George Bennett and the Great War

Athelstan a patient man summoned his West Saxon
and Mercian levies, strolled down the Don Valley
into autumn, attacking the Celts and Norse at dawn.

Hand to hand fighting shook the ground like mortarshells,
scribes recorded its barbarity and called it ‘the Great War’.
The English won and cut their map.

The summer of 14 shimmers in myth, hot and drowsy,
patient of the past, Burnley won the Cup amid
labour unrest and George asked Beattie for her hand.

He was a country boy, honest yeoman, bowman of Agincourt.
Over a pint in her parents’ Fitzherbert Arms he talked
of love for king, country and my grandmother.

Kitchener asked for a hundred thousand, two million men
enlisted, but George, a wheelwright, with her brother John
(Jack) and another Swynerton lad were conscripted.

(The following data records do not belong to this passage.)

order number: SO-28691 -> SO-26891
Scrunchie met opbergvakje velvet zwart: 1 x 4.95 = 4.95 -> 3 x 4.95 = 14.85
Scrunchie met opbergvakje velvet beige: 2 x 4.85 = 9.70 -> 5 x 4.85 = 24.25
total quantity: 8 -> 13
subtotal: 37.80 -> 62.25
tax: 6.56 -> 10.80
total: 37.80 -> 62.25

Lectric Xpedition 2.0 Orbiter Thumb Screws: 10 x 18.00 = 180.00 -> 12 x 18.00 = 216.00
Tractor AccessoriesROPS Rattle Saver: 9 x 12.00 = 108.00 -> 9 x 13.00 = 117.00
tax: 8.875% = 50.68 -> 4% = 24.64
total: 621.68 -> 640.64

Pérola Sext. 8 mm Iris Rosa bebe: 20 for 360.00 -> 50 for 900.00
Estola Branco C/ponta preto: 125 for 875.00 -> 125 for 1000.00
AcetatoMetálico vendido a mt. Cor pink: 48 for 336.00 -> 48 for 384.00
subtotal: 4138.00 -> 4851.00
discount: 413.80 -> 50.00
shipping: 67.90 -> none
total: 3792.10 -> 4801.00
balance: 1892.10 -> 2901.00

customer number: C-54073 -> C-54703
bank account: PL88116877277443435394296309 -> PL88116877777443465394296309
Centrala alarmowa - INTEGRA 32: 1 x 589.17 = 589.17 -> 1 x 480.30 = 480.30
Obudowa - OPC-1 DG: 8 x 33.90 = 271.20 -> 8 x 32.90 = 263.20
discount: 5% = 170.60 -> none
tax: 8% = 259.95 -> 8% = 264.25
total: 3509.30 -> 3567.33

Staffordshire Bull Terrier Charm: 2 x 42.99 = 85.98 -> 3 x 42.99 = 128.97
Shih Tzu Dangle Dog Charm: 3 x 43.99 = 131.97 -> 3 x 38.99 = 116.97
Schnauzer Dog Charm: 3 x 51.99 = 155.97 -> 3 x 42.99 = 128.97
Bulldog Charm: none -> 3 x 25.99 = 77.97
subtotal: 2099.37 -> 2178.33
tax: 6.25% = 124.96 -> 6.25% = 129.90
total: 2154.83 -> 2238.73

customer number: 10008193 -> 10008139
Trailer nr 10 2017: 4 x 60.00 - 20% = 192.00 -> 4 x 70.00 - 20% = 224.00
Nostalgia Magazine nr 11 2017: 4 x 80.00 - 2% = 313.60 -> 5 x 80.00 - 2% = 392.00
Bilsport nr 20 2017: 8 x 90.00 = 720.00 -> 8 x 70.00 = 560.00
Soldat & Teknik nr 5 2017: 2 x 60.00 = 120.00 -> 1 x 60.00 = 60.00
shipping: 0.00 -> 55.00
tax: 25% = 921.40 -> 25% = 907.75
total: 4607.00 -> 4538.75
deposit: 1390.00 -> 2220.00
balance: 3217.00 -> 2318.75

His last letter to my grandmother reads:
Well darling I am wondering how you are getting on
with the harvest . . .
I expect I shall be going up with the Ammn to night,
It is indeed the worst Battle Front I have been on . . .
I am longing to be with you & to comfort to love and
to cherish you, no matter how long we have to be apart,
you will always have a good true lover, & if God
does not grant us, to be united in this world,
may we be united in the next. . . .  Pray for me

A uniformed gravestone chalks up his definitive story:
256410  Driver George Bennett
Field Artillery  31st July 1917

My great uncle exploded on the eve of Passchendaele
avoiding what became the worst fighting of the whole war.
I have his mangled pennies, wouldn’t be here without them.

After a 10 day barrage by 3,000 guns firing 4.25 million shells, the British offensive started at 3.50 am on 31st July –when he died, the same day as the Irish poet Francis Ledwidge. Four months later, the Allies had advanced five miles and lost 300,000 men.